Lpmarena.com— Aliansi Jurnalis Independen (AJI) menggelar diskusi buku yang berjudul “Kronik Penculikan Aktivis dan Kekerasan Negara 1998 “ yang ditulis oleh Muhiddin M. Dahlan pada Sabtu (30/03) di Sekretariat AJI Yogyakarta. Buku ini sebagai bentuk memanggil ingatan atas pelanggaran Hak Asasi Manusia (HAM) yang dilakukan militer pada tahun 1998.
Muhiddin mengatakan buku ini merupakan salah satu bentuk perlawanan paling tradisional melalui pengarsipan. Hari-hari ini sejarah kelam militer akan HAM tertutupi oleh dominasi Artificial Intelligence (AI) dan konten media sosial seperti di TikTok. Konten itulah yang kemudian memonopoli serta menghapus ingatan seseorang akan kejahatan HAM.
“Mereka menguasai TikTok dan media sosial, tapi buku ini mereka tidak ada antisipasi,” katanya.
Teknik mengumpulkan arsip koran-koran pada 1998 dipilih Muhidin karena dua hal. Pertama, lebih mudah diakses daripada arsip militer dan Angkatan Bersenjata Republik Indonesia (ABRI). Kedua, sebagai apresiasi pada jurnalis dan media pada saat itu karena memiliki peran besar dan keberpihakan pada masyarakat.
“Ini adalah bagian dari propaganda besar tentang bagaimana suara arsip massa itu dari media. Lah, kenapa harus koran? Karena sejarah pergerakan Indonesia adalah sejarah koran,” ungkapnya.
Senada dengan Muhidin, Ita Fatia Nadia ketua Bidang Arsip Sejarah Perempuan berpandangan buku yang berasal dari arsip sejarah akan sangat membantu untuk melihat kembali seluruh pelanggaran HAM yang pernah dilakukan oleh militer dan Prabowo. Apalagi jika arsip sejarah dijadikan sumber utama buku ini.

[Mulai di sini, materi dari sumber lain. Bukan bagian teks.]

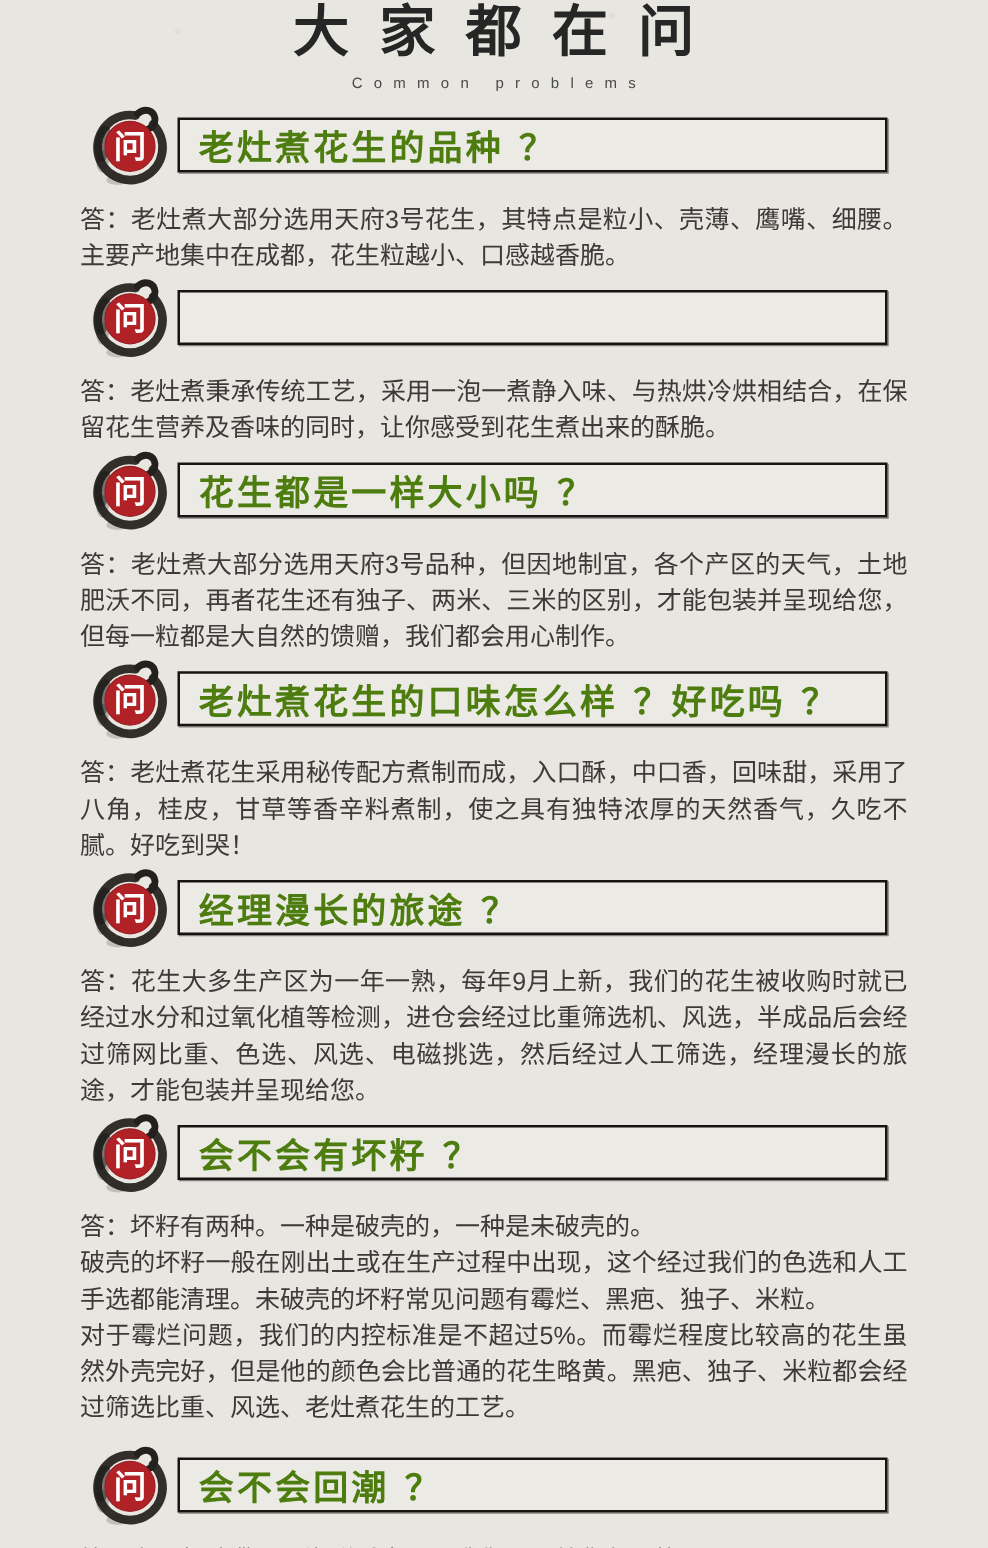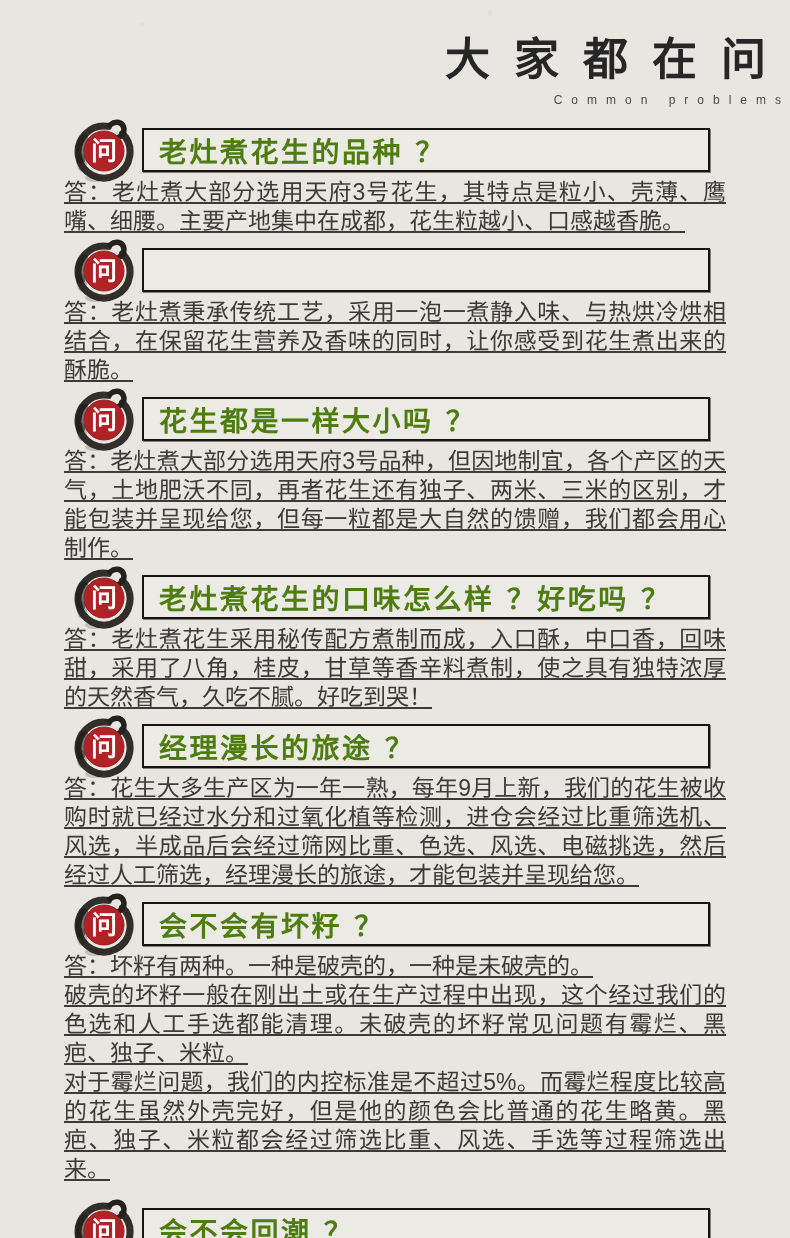"大家都在问" .header { padding-top: 34px -> none; text-align: right -> center }
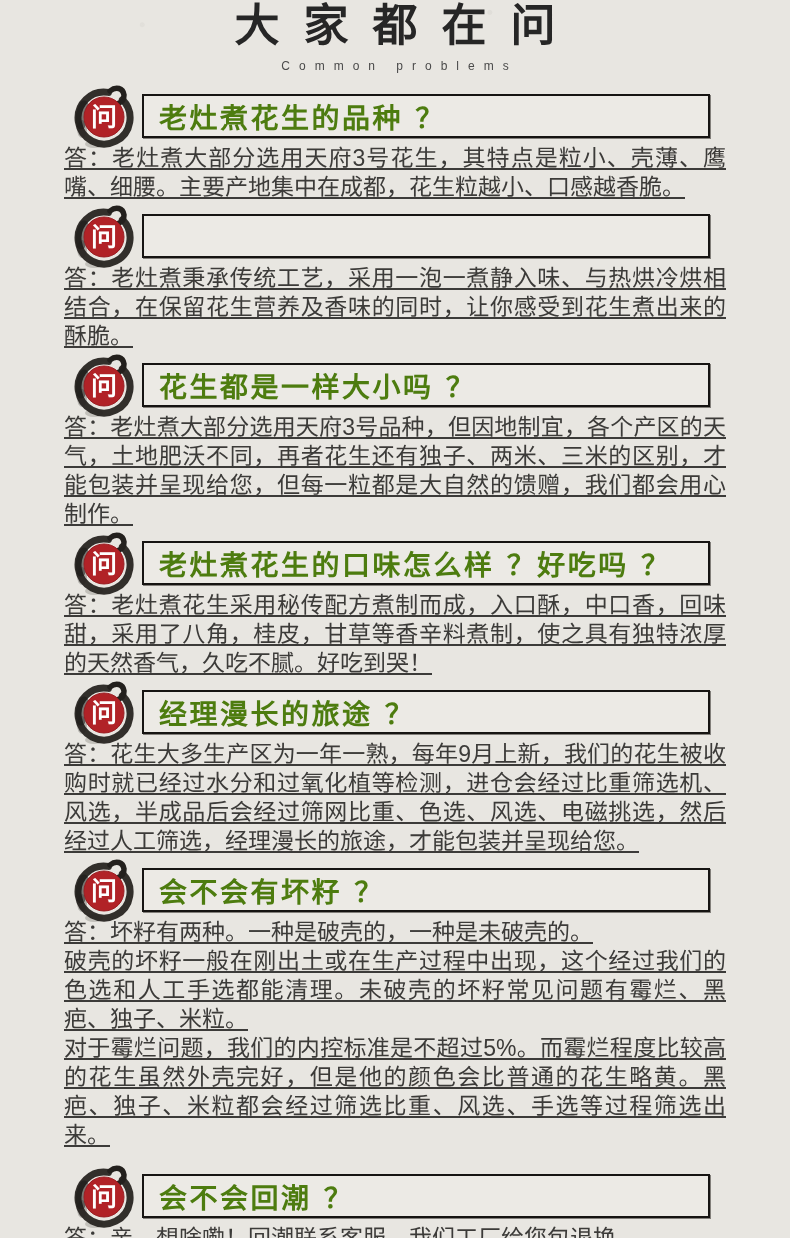"答：老灶煮大部分选用天府3号花生，其特点是粒小、壳薄、鹰嘴、细腰。主要产地集中在" .answer { font-size: 23px -> 20px; margin: 6px 0 0 0 -> 24px 0 0 0; text-decoration: underline -> none }
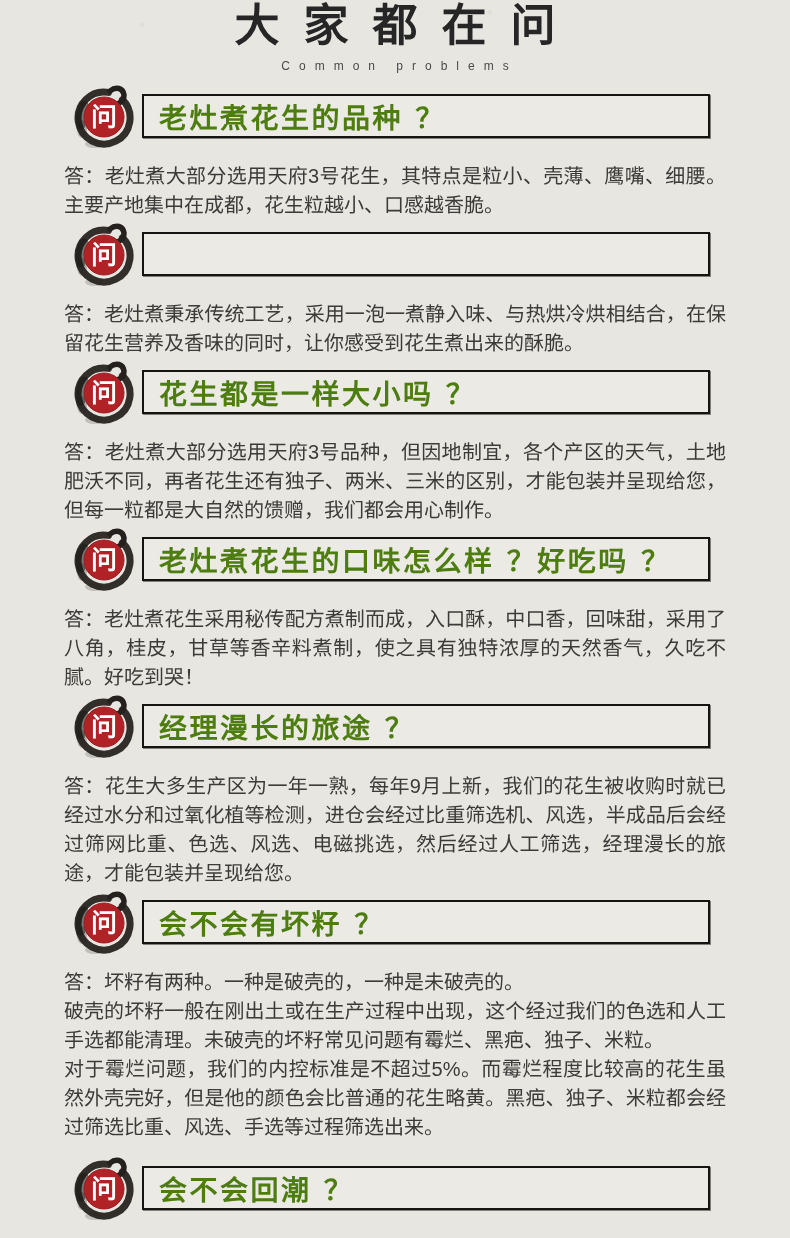"答：坏籽有两种。一种是破壳的，一种是未破壳的。" p.answer { text: 手选等过程筛选出来 -> 老灶煮花生的工艺 }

“Nah, Gus Muh membantu kita untuk mengingat kembali ingatan-ingatan yang sudah hilang. Eh, ini loh Prabowo itu, apa itu yang sudah dilakukan Prabowo?,” paparnya.
Ita paham betul bagaimana tindak kasus pelanggaran hak asasi ini dimulai sejak tahun 1993. Mulai dari penculikan, pembunuhan dan pemerkosaan. Bahkan ia pernah mendampingi langsung seorang korban pemerkosaan yang yang dialami oleh anak kecil yang berumur 11 tahun.
“Saya mau mengatakan bahwa ini arsip penculikan tetapi sebetulnya ini masih kurang. Jadi harus diikuti dengan kliping perkosaan. Prabowo bertanggung jawab terhadap tidak hanya penculikan tetapi pembunuhan dan pembakaran,” ujarnya.
Walaupun buku ini masih kurang dan terlambat dicetak, menurutnya tetap penting untuk disosialisasikan sebagai bentuk penyadaran politik untuk anak muda. Ia juga mengatakan bahwa buku ini bukan hanya sekedar kliping biasa, tetapi merupakan arsip hak asasi dan arsip politik.
Muhidin juga menceritakan teknik pengarsipan dan kliping semacam ini adalah bentuk tradisi paling klasik. Beberapa tokoh seperti Pramoedya Ananta Toer dan HB Jassin pernah membingkai sejarah langkah-langkah militer sejak era reformasi awal. Termasuk digugatnya dwi fungsi ABRI.
Selain kliping media massa menurut Muhidin aksi kamisan juga merupakan cara lain untuk terus menjaga ingatan terkait kasus pelanggaran HAM yang pernah terjadi.
“Aksi kamisan itu sangat fisik dan tradisional. Kan aksi orang itu yang diem gitu. Kan sebetulnya engga boleh orasi, tapi diem. Ya acara itu kan acara diem itu sebetulnya. Menghadap istana, menghadap raja istana raja itu,” pungkasnya.